Finn popped a few chocolate chips in his mouth, slowly chewing as he sought the right answer.
“The time isn’t right,” he finally replied. “Not yet. But soon.”
“Okay, man, it’s your life. I just wouldn’t want you to wait too long.”
Finnegan just smiled, then pulled the first of the small trays from the food reheating unit he had modified to help his friend on his quest for cookies.
“Oh, those smell amazing,” he said. “Even if it was you who made them.”
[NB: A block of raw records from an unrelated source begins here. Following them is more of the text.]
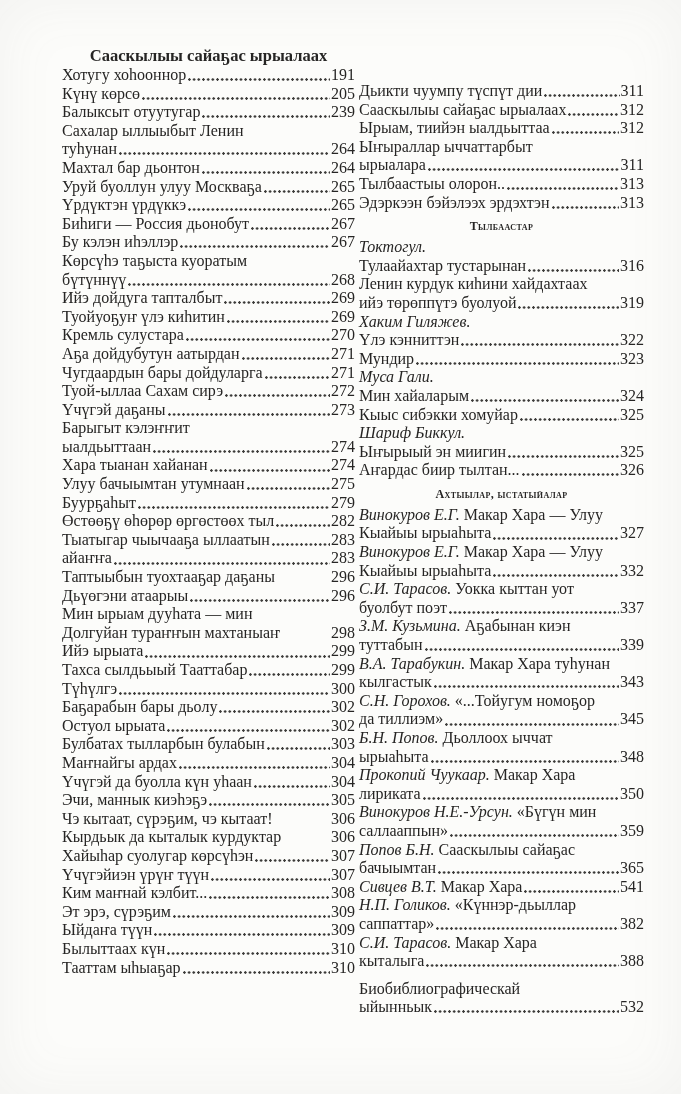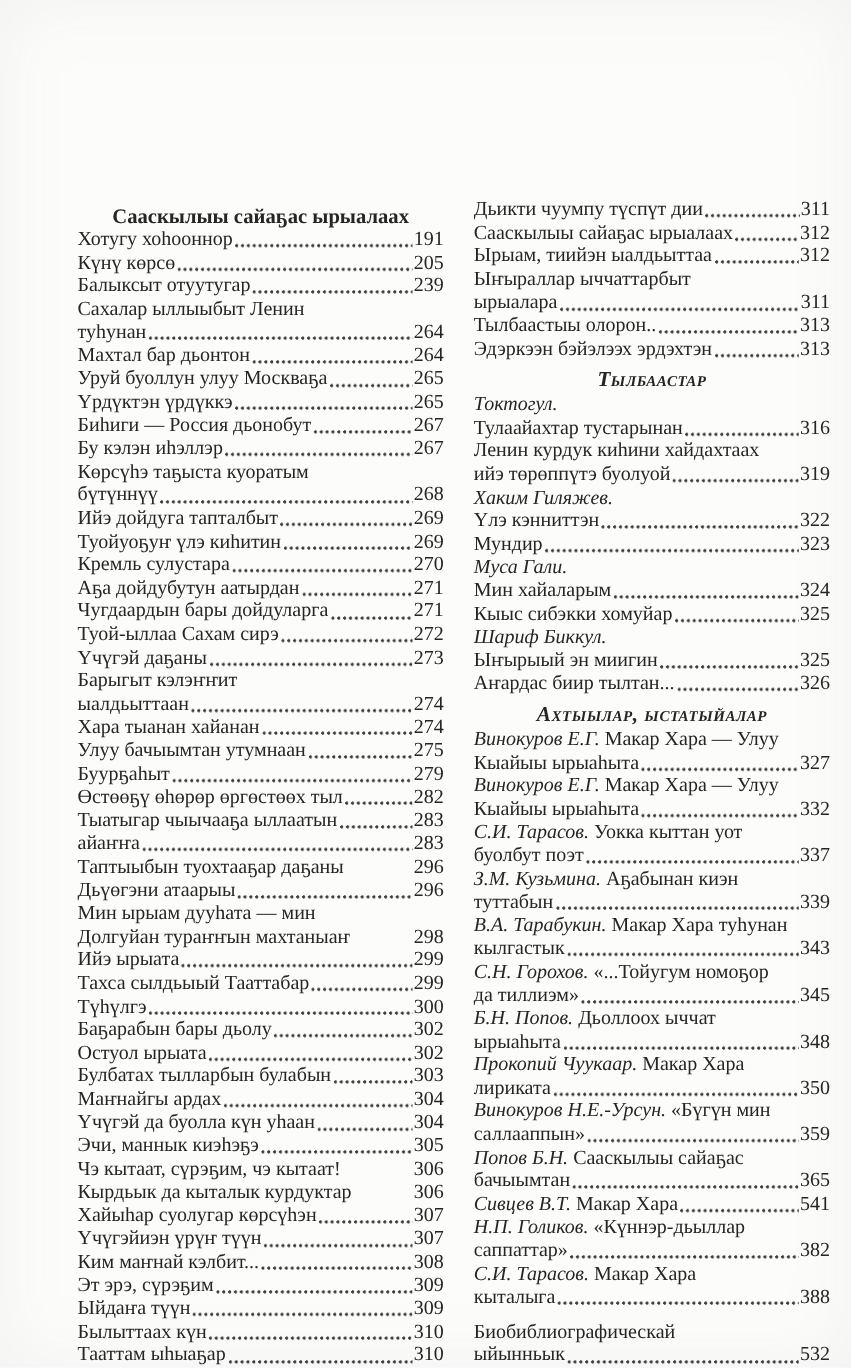"Сааскылыы сайаҕас ырыалаах" .page { align-items: flex-end -> none; gap: 24px -> 4px }
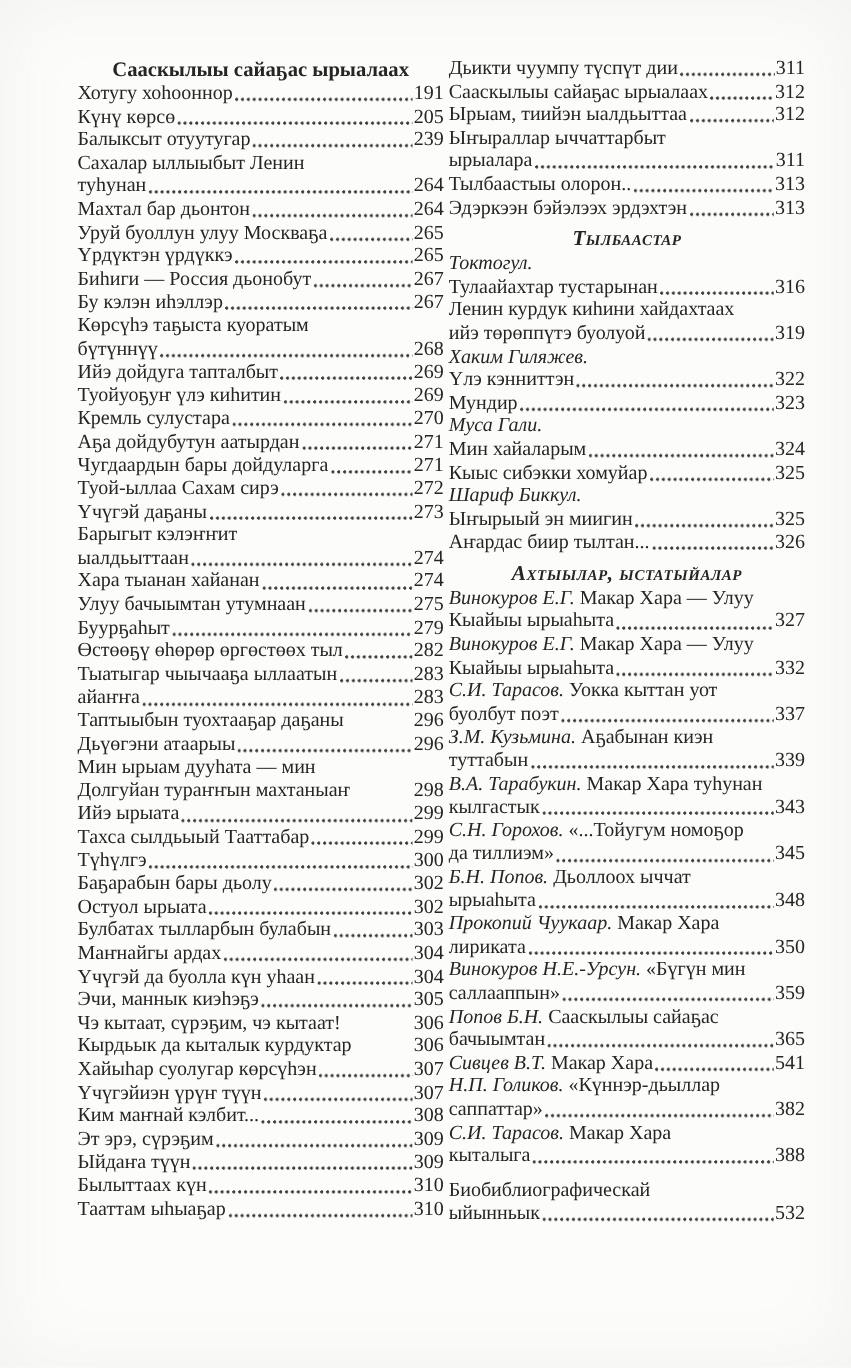"Дьикти чуумпу түспүт дии" .col-right { margin-top: none -> 36px }
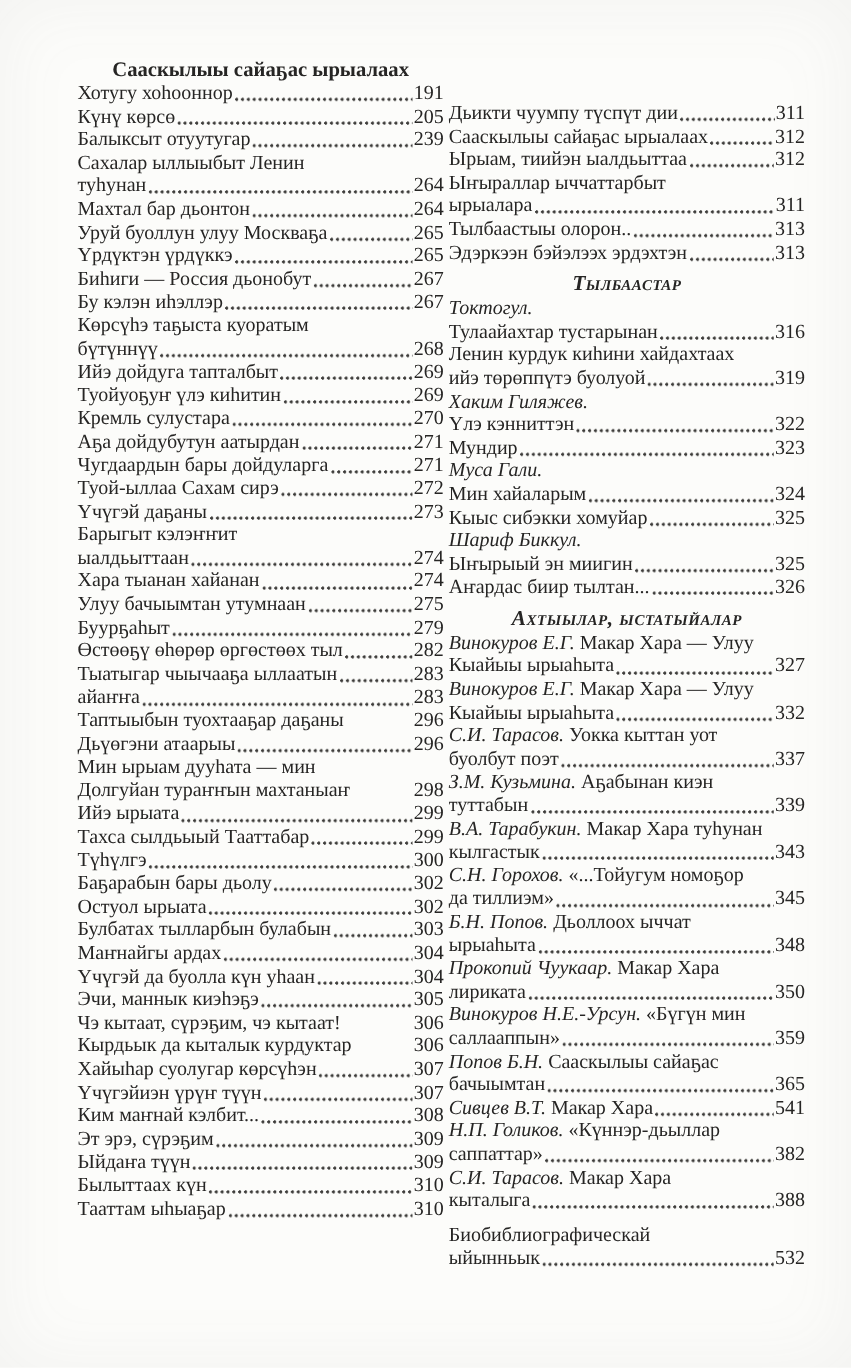"Тылбаастар" .sec-header.smallcaps { font-size: 17px -> 12px; font-style: italic -> none }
“Ha-ha. Thanks a lot,” Vince joked.
“Don’t mention it. Though once we’re on Dark Side base I’ll have a proper oven at my disposal. Then I’ll show you how it’s really done.”
“I look forward to it. For now, just find me a box to put these in. I’ve got a hot date.”
Chapter Seven
A few months prior, Vincent had introduced Daisy to an unusual sport he’d discovered on a media chip containing athletics documentation spanning several centuries. It was an obscure practice, but one that caught his eye.
Chessboxing.
The rules were simple enough. Alternating rounds of five minutes with the winner decided by either checkmate or knockout. Its origins seemed to have been either Germany or Russia, and really, either would have made sense given the nature of the contest.